As mentioned previously, it was necessary to teach the robot to play in an “incremental” way, and this process was made available thanks to the use of the reward function which allowed us to choose in which cases and contexts to penalize and reward the robot based on the actions taken. We will see the two reward functions used in the first step (and that as you will see led to a model who plays quietly well).  

Note: both functions assign a reward in a range between -100 and +100 depending on the case.

The reward function is designed to evaluate multiple conditions in order to provide positive or negative feedback that guides the agent toward progressively better performance.

In the first scenario, the function cubes and sums certain values, thereby imposing a stronger penalty on higher ball velocities. This reflects the intuition that faster-moving balls—particularly those exhibiting erratic or unpredictable trajectories—are inherently more difficult to control and thus warrant a proportionally greater penalty. The use of the cubic transformation amplifies higher values, ensuring that the penalty escalates significantly for extreme velocities.

The second reward function adopts a similar framework, also penalizing excessive ball velocity, but introduces additional nuances. It differentiates between successful hits that are intercepted by the opponent and those that are not, and incorporates an end-of-match condition with a proportional penalty based on the ball’s distance from the net.
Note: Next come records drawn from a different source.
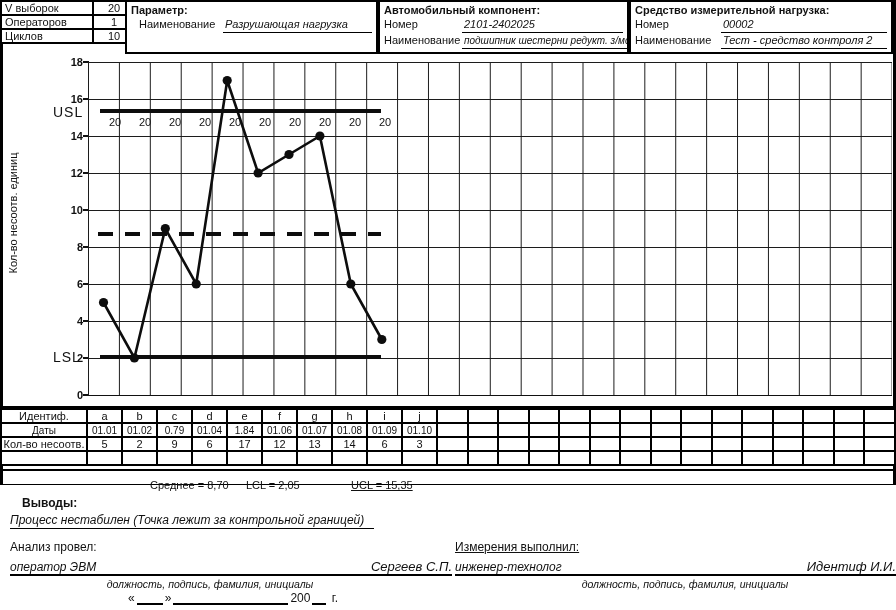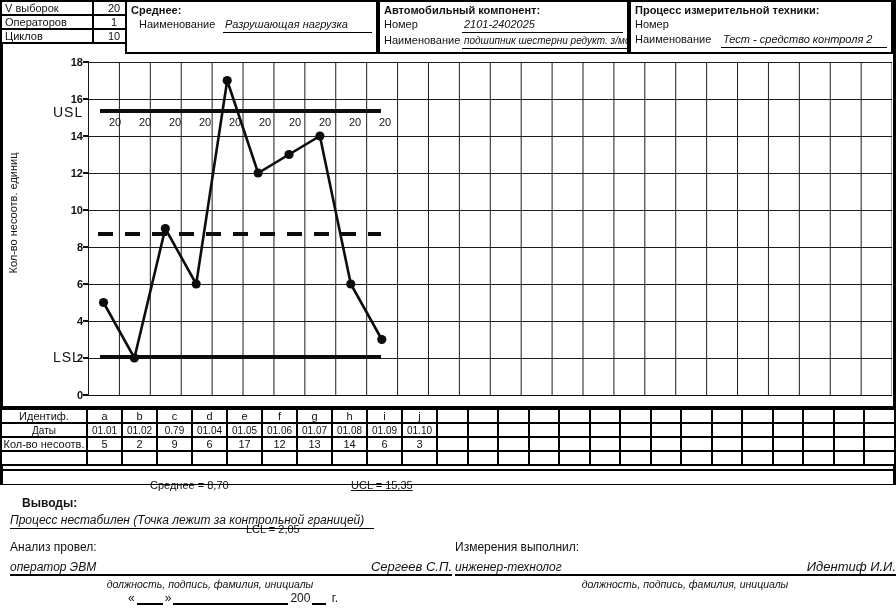--- a/index.html
+++ b/index.html
@@ -102,7 +102,7 @@
       </table>
 
     <div class="hbox hbox-param">
-      <div class="btitle">Среднее:</div>
+      <div class="btitle">Параметр:</div>
       <div class="frow">
         <span class="flabel">Наименование</span>
         <span class="fvalue">Разрушающая нагрузка</span>

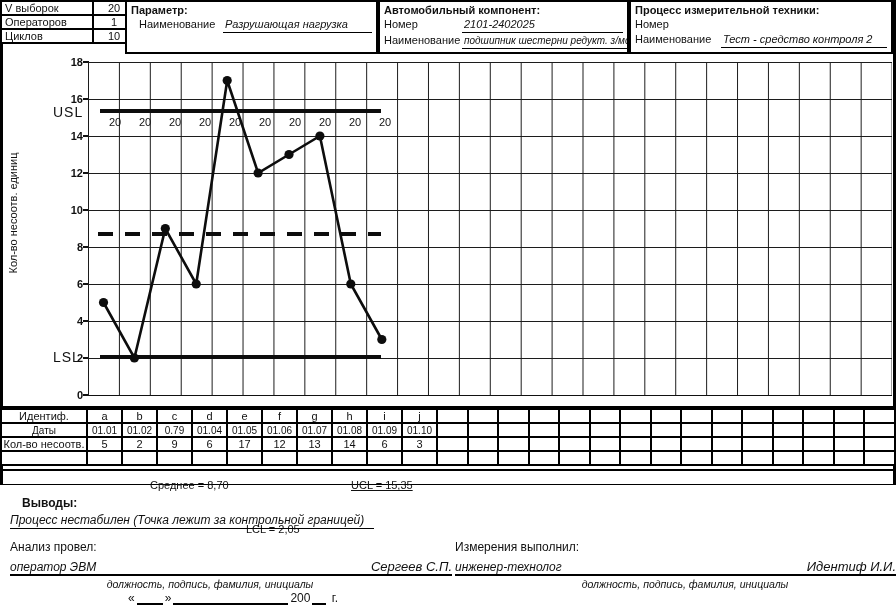--- a/index.html
+++ b/index.html
@@ -122,7 +122,7 @@
     </div>
 
     <div class="hbox hbox-instr">
-      <div class="btitle">Процесс измерительной техники:</div>
+      <div class="btitle">Средство измерительной нагрузка:</div>
       <div class="frow">
         <span class="flabel">Номер</span>
       </div>

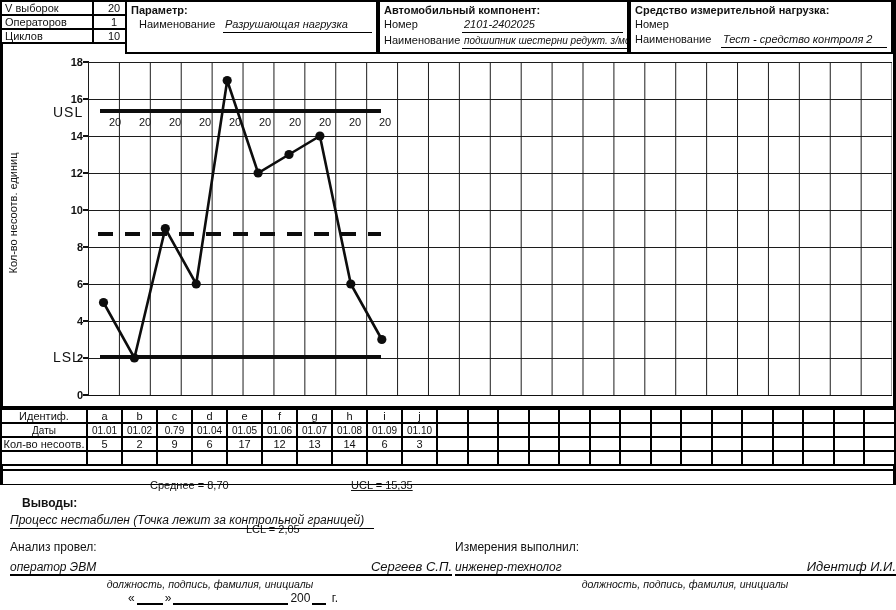--- a/index.html
+++ b/index.html
@@ -125,6 +125,7 @@
       <div class="btitle">Средство измерительной нагрузка:</div>
       <div class="frow">
         <span class="flabel">Номер</span>
+        <span class="fvalue">00002</span>
       </div>
       <div class="frow">
         <span class="flabel">Наименование</span>

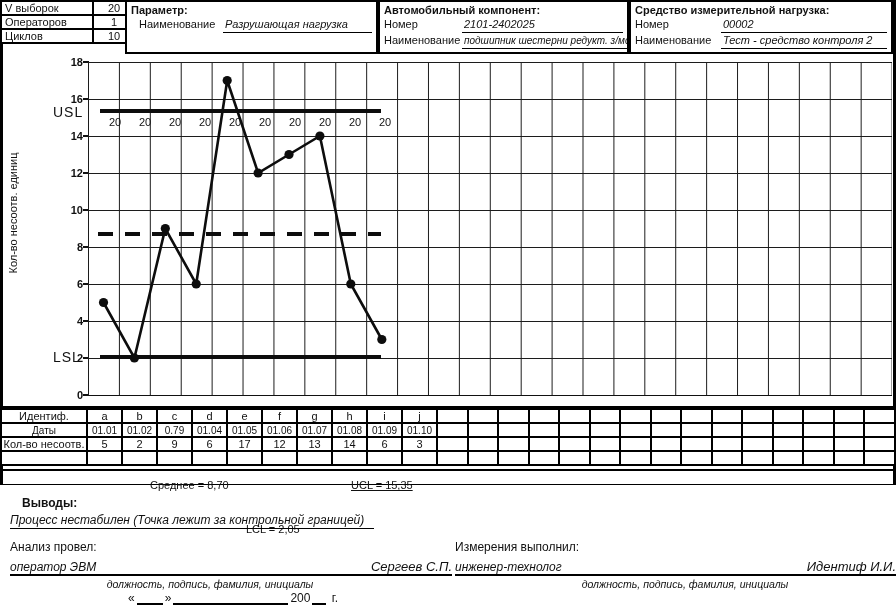--- a/index.html
+++ b/index.html
@@ -254,7 +254,7 @@
             <td>01.02</td>
             <td>0.79</td>
             <td>01.04</td>
-            <td>01.05</td>
+            <td>1.84</td>
             <td>01.06</td>
             <td>01.07</td>
             <td>01.08</td>

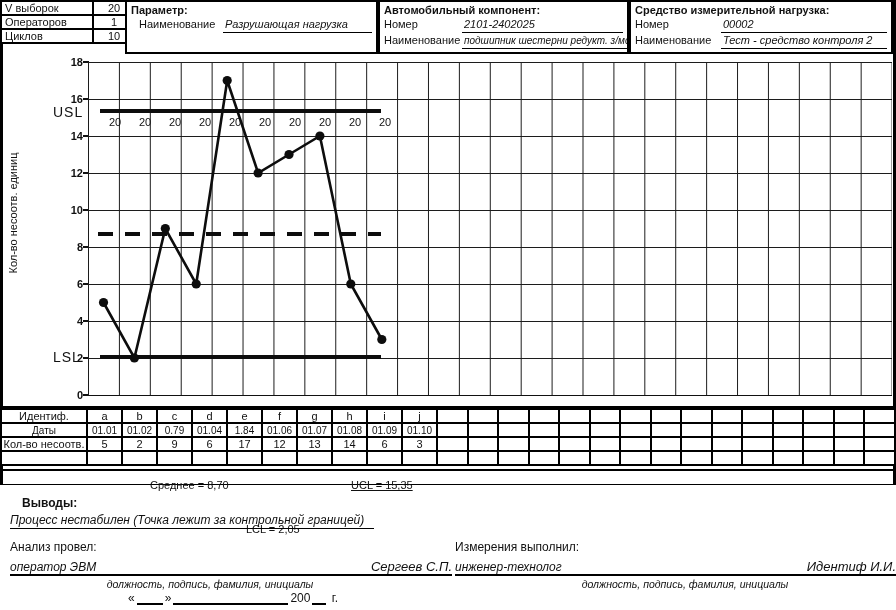--- a/index.html
+++ b/index.html
@@ -59,7 +59,7 @@
   .stats-strip { position:absolute; left:0; top:466px; width:890px; height:13px; border-top:2px solid #000; background:#fff; }
   .stats-strip span { position:absolute; top:8px; font-size:11px; }
   .st-mean { left:147px; }
-  .st-lcl  { left:243px;margin-top:44px; }
+  .st-lcl  { left:243px; }
   .st-ucl  { left:348px; text-decoration:underline; }
 
   

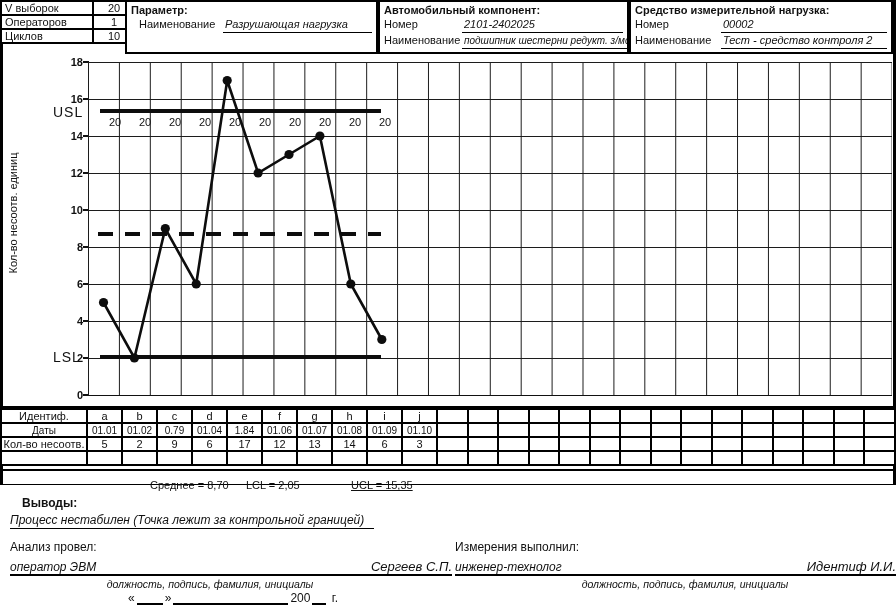--- a/index.html
+++ b/index.html
@@ -73,7 +73,7 @@
   .sig-name  { font-size:13px; font-style:italic; }
   .sig-cap   { position:absolute; top:578px; font-size:10.5px; font-style:italic; text-align:center; }
   .sig-left-title { left:10px; }  .sig-left-line { left:10px; width:442px; }  .sig-left-cap { left:55px; width:310px; }
-  .sig-right-title { left:455px; } .sig-right-line { left:455px; width:441px; } .sig-right-cap { left:525px; width:320px; }
+  .sig-right-title { left:455px;text-decoration:underline; } .sig-right-line { left:455px; width:441px; } .sig-right-cap { left:525px; width:320px; }
   .dateline { position:absolute; left:128px; top:590px; font-size:12px; }
   .dateline .u { display:inline-block; border-bottom:2px solid #000; height:13px; margin:0 2px; vertical-align:bottom; }
   .u-day { width:26px; } .u-month { width:115px; } .u-yr { width:14px; }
This refined approach enables the agent to learn the precise amount of force required for effective racket-ball interactions, supporting more accurate control and strategic decision-making during gameplay.

Action​

Ok, everything is fine, but how many actions should the model take and when?

We are focused on rewarding specific actions, such as when the robot is actively engaged and not waiting for the opponent’s ball. In our model, we have determined that the robot will only take actions (one for each net) when the ball is near the arm (in the first model), and when the distance between the ball and the racket is less than a certain value (in the second model). This choice allowed us to make the robot understand, in a more explicit way, for each episode (in this case an episode corresponds to a match), what actions it had to carry out to play well.

Other improvements​

We will now mention some improvements that led to faster convergence of the model and which allowed us to save considerable time on training.
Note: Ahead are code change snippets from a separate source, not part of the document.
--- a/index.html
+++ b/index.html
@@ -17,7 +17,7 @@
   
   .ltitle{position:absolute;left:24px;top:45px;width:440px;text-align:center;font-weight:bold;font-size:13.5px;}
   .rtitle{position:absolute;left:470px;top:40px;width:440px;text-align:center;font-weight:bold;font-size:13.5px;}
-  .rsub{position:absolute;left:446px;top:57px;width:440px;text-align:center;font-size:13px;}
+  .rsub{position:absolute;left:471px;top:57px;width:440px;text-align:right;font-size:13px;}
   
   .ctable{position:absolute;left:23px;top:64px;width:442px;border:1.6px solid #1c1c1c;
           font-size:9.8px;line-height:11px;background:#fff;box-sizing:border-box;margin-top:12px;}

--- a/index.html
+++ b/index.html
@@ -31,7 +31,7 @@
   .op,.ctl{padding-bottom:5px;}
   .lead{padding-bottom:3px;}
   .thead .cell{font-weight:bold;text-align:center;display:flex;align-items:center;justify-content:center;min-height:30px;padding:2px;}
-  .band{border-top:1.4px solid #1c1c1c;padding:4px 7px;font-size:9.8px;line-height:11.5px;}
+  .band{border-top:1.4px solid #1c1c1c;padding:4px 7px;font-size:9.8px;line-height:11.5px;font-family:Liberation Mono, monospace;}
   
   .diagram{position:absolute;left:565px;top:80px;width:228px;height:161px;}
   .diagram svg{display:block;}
Trajectory prediction: controlling the ball’s trajectory enabled the robot to anticipate the ball’s path and determine the best position to maximize rewards (projectile motion was used).
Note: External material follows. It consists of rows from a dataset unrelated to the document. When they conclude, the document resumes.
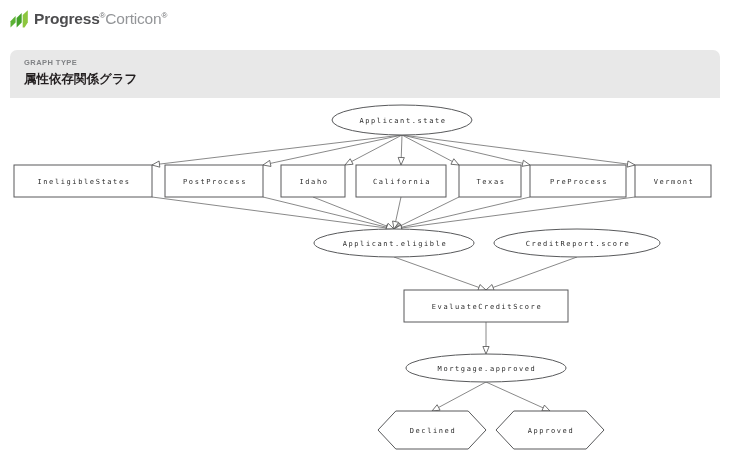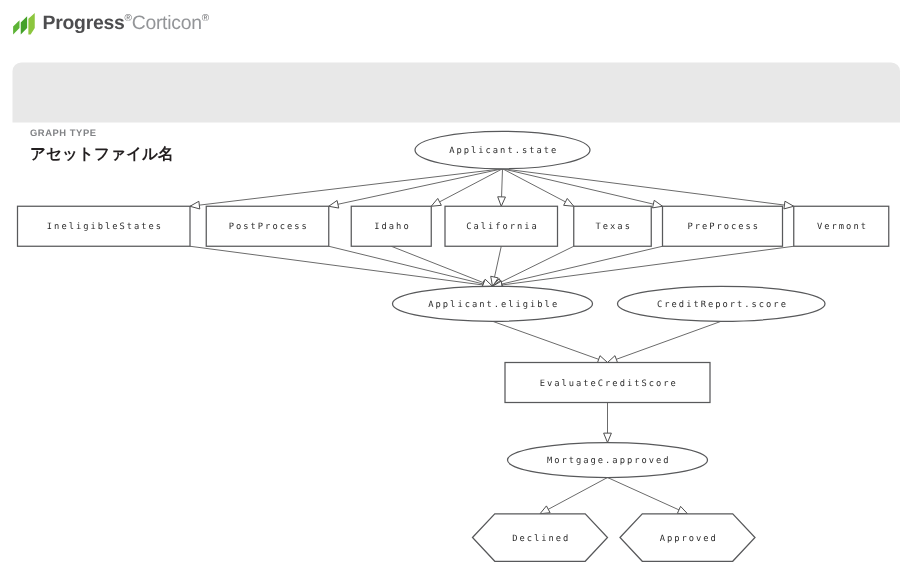--- a/index.html
+++ b/index.html
@@ -30,7 +30,7 @@
   .meta-col.c2 { left: 358px; }
   .meta-label {
     font-size: 7.5px; color: #808285; letter-spacing: 0.45px;
-    font-weight: bold; text-transform: uppercase; white-space: nowrap; margin-top: 44px;
+    font-weight: bold; text-transform: uppercase; white-space: nowrap;
   }
   .meta-label.jp { letter-spacing: 0px; font-weight: normal; font-size: 8px; }
   .meta-value {

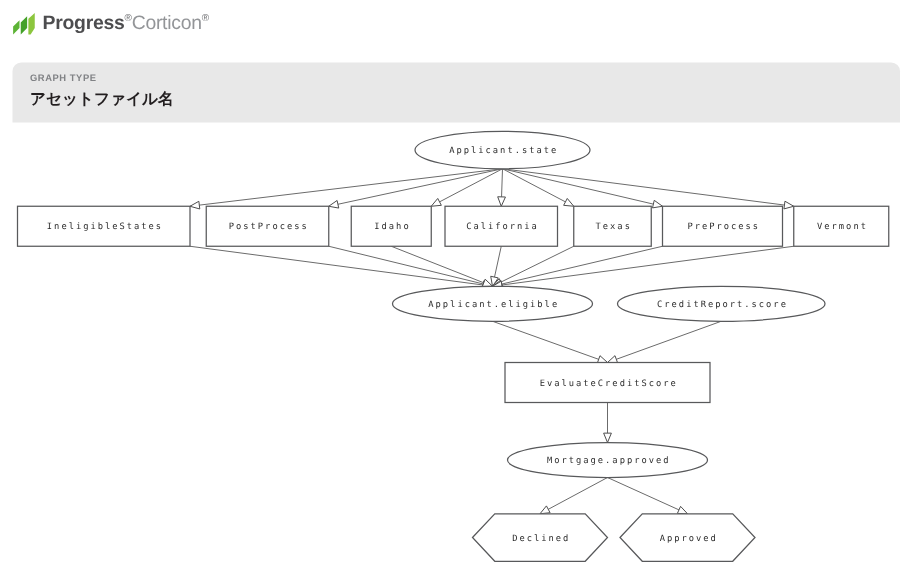--- a/index.html
+++ b/index.html
@@ -65,7 +65,7 @@
   <div class="meta-panel">
     <div class="meta-col c1">
       <div class="meta-label">GRAPH TYPE</div>
-      <div class="meta-value">アセットファイル名</div>
+      <div class="meta-value">属性依存関係グラフ</div>
     </div>
   </div>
Prioritized replay buffer: it is used in reinforcement learning to store and sample experiences more effectively during training. Unlike a regular replay buffer, which samples experiences uniformly at random, a prioritized replay buffer assigns a priority to each experience based on its importance.

The result

“Play Table Tennis with AI”, but what’s the final result?

In the following video, we show a match between our model and Auto Player, a deterministic model that does not have any machine learning part (a little dim, literally without even a neuron in its head) which follows the position of the ball and uses inverse kinematics to hit the ball.

Training to play table tennis with AI from scratch was not easy, especially when, after several training sessions, it kept getting stuck under the table. However, in machine learning, as in life, you cannot learn without making mistakes, and getting stuck before reaching the finish line is part of the process (it’s not an invitation to get stuck under tables).